05 March 2026
Achieving GOAT CX: Improvements
Why are Continuous Improvement and Innovation Critical to GOAT CX?
PTP defines GOAT CX as delivering experiences that are intentional, connected, and effortless even when no human is involved.
This installment of our “Achieving GOAT CX” series is dedicated to continuous improvement (CI) and innovation: what it is, why it matters, and what you can do to transform it. CI and innovation exist in CX for one core reason: customer expectations move faster than most organizations can change. Without a built-in way to learn and adapt, experience quality naturally degrades — more friction, more repeat contacts, more churn, and higher costs.
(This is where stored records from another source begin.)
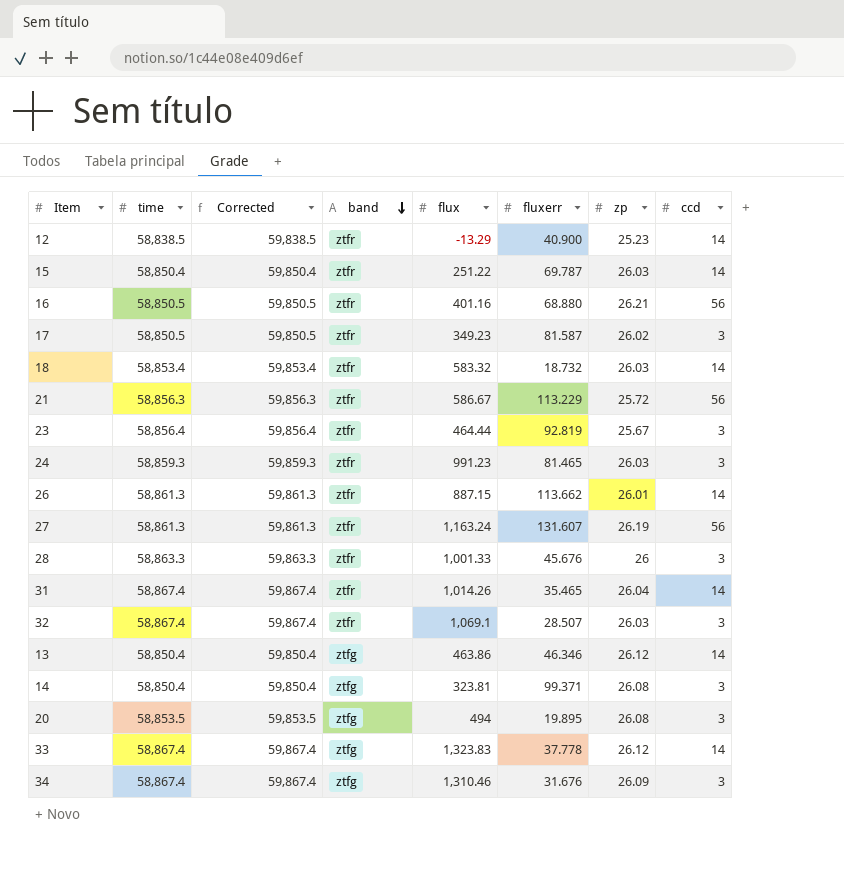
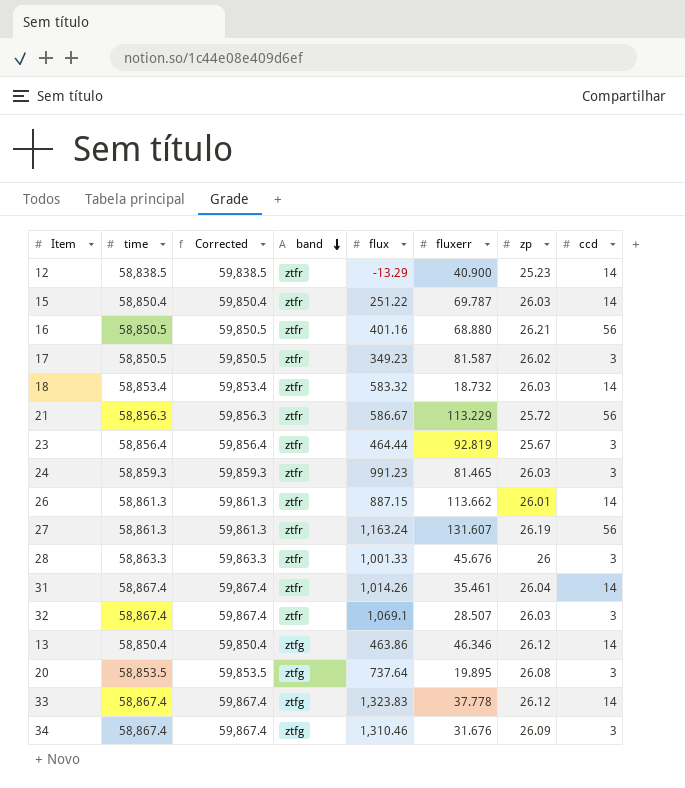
row 14: 58,850.4 | 59,850.4 | ztfg | 323.81 | 99.371 | 26.08 | 3 -> none
31 | fluxerr: 35.465 -> 35.461
20 | flux: 494 -> 737.64

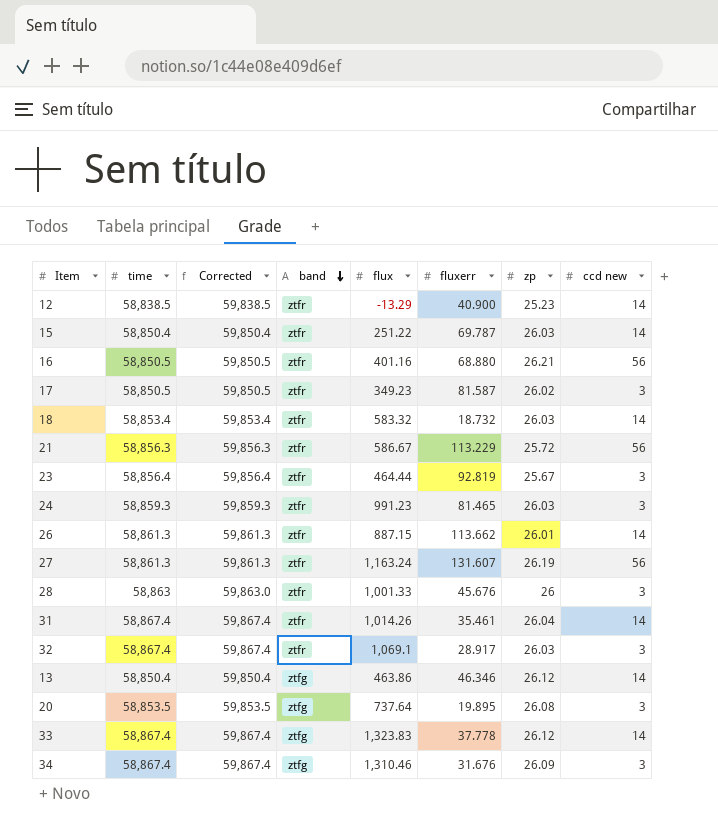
column name: ccd -> ccd new
28 | time: 58,863.3 -> 58,863
28 | Corrected: 59,863.3 -> 59,863.0
32 | fluxerr: 28.507 -> 28.917

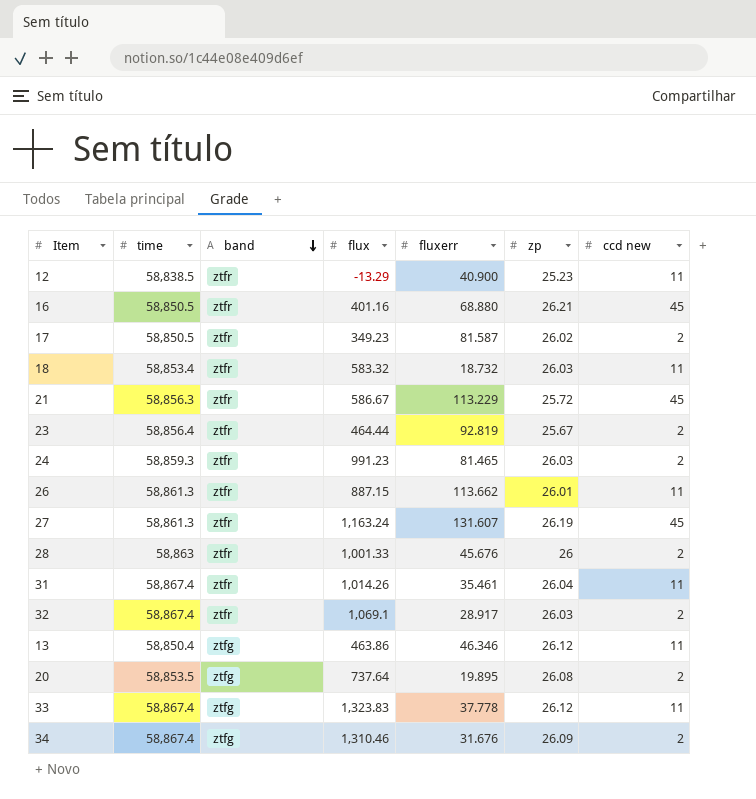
column Corrected | formula: [time] + 1000 -> none
row 15: 58,850.4 | 59,850.4 | ztfr | 251.22 | 69.787 | 26.03 | 14 -> none
12 | ccd new: 14 -> 11
16 | ccd new: 56 -> 45
17 | ccd new: 3 -> 2
18 | ccd new: 14 -> 11
21 | ccd new: 56 -> 45
23 | ccd new: 3 -> 2
24 | ccd new: 3 -> 2
26 | ccd new: 14 -> 11
27 | ccd new: 56 -> 45
28 | ccd new: 3 -> 2
31 | ccd new: 14 -> 11
32 | ccd new: 3 -> 2
13 | ccd new: 14 -> 11
20 | ccd new: 3 -> 2
33 | ccd new: 14 -> 11
34 | ccd new: 3 -> 2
Have you ever felt like your CX organization is constantly “working hard” but not getting ahead? Perhaps this is the missing piece. Most CX teams don’t struggle because they lack ideas; they struggle because they lack a system that turns insight into action, action into measurable outcomes, and outcomes into repeatable habits across channels and teams. CI and innovation are what make GOAT CX sustainable.
Let’s break down what CI and innovation mean in the GOAT CX context, why they matter right now, and how to build them in a way that drives real outcomes. CI is the disciplined practice of finding friction, fixing it at the source, validating the impact, and repeating the cycle. It’s not “a list of enhancements.” It’s a repeatable loop that protects the customer and employee experience from entropy.
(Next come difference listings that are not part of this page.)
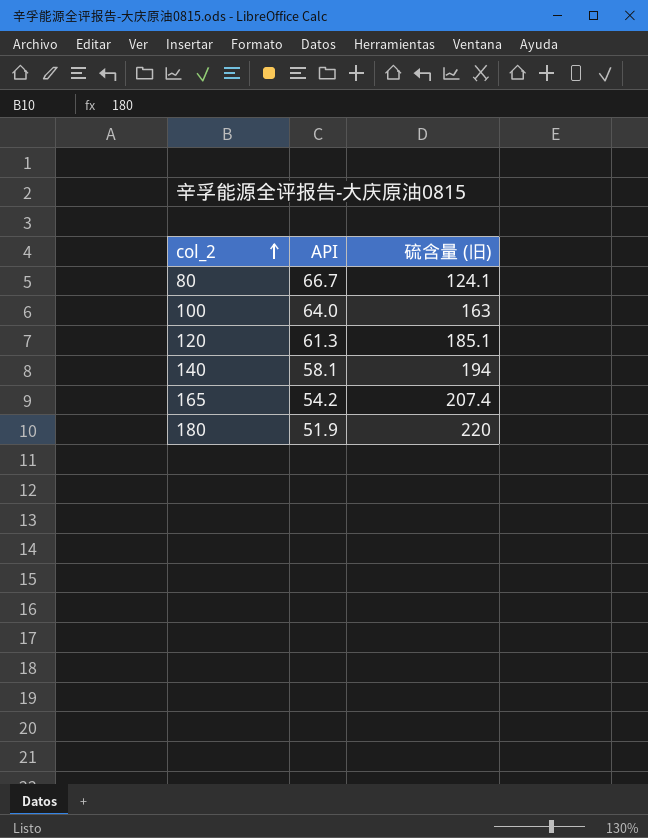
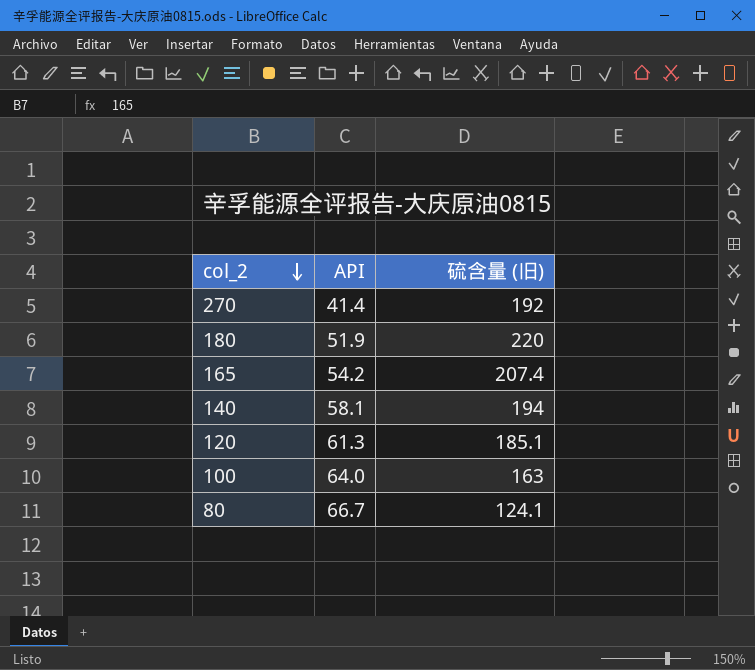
row order: col_2 ascending -> col_2 descending
row 270: none -> 41.4 | 192

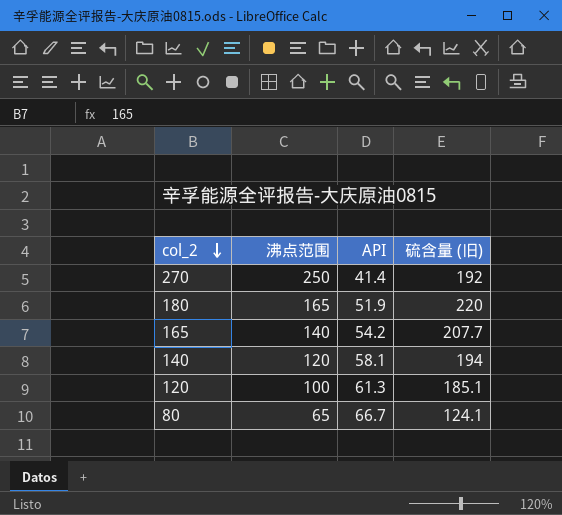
column 沸点范围 | position: none -> 2
row 100: 64.0 | 163 -> none
165 | 硫含量 (旧): 207.4 -> 207.7

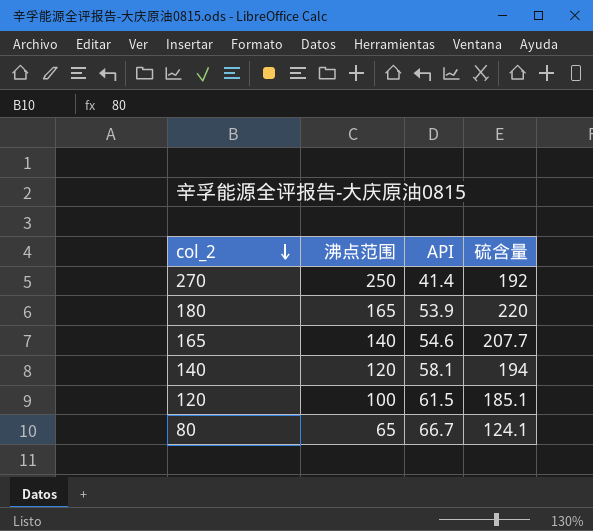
column name: 硫含量 (旧) -> 硫含量
180 | API: 51.9 -> 53.9
165 | API: 54.2 -> 54.6
120 | API: 61.3 -> 61.5

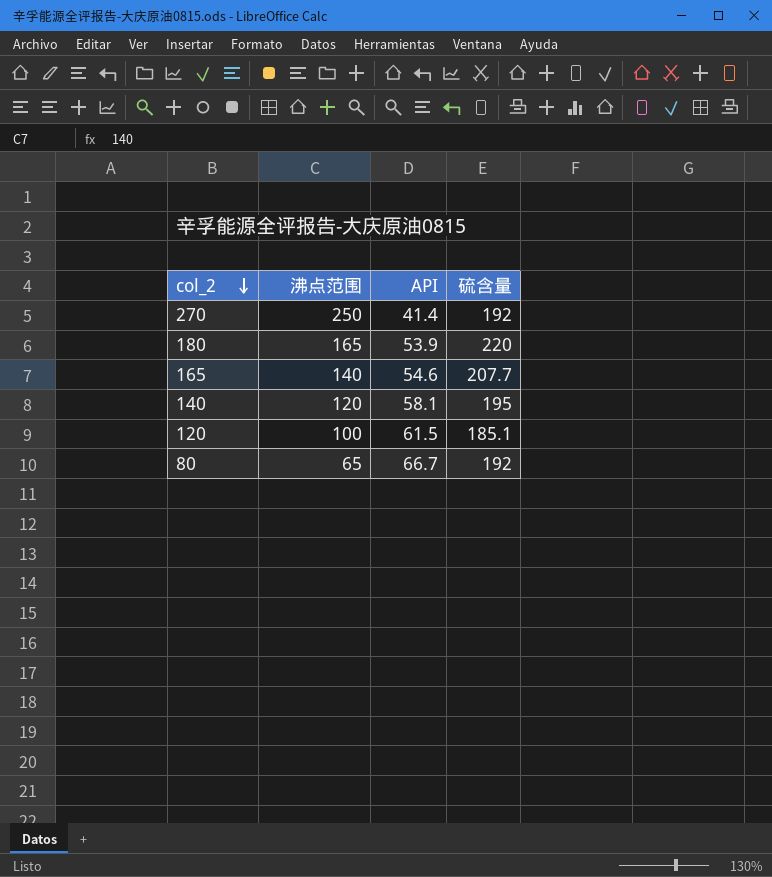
140 | 硫含量: 194 -> 195
80 | 硫含量: 124.1 -> 192

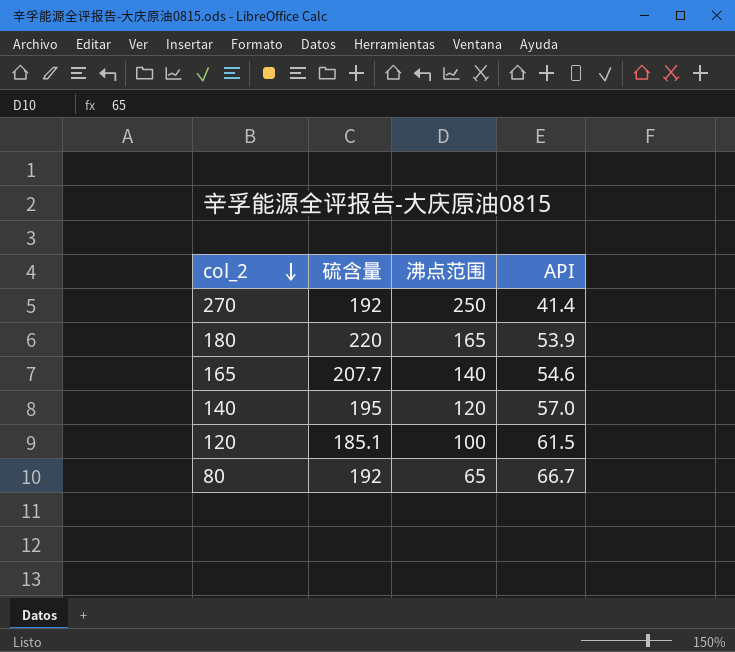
column 硫含量 | position: 4 -> 2
140 | API: 58.1 -> 57.0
| Continuous Improvement | |
|---|---|
| Is | Is Not |
| reducing repeat contacts | a dashboard with no decisions |
| clarifying policies and ownership | a once-a-year process review |
| repairing broken flows | a contact center-only initiative |
| simplifying steps and handoffs to improve the employee experience | a pile of “quick wins” that never scale |
| increasing resolution quality and consistency | a one and done mentality |
Innovation is the practice of changing how value is delivered — modern experiences, new ways to serve customers and employees, new models for proactive support, and new technology capabilities.
| Innovation | |
|---|---|
| Is | Is Not |
| modernizing journeys to reduce effort and increase confidence | accepting status quo and/or running on momentum instead of focusing on sustainable improvement |
| rethinking channel strategy and self-service | deploying technology without fixing upstream issues with policy and process |
| enabling agents with real-time guidance and automation | rolling out new channels without experimentation and governance |
| using technology like analytics and AI to spot patterns, prevent issues, and improve outcomes | pursuing novelty at the expense of trust |
| designing new models to deliver proactive, predictive, and personalized experiences | experimentation for experimentation’s sake |
GOAT CX needs both.
CI helps you master the basics and remove friction, and innovation helps you move faster than customer expectations evolve. Policies change. Teams reorganize. New products launch. Vendors update platforms. Digital flows break. Knowledge becomes outdated. And customers expect more every year. Even strong experiences erode over time so a culture of CI and innovation is a must for CX leaders.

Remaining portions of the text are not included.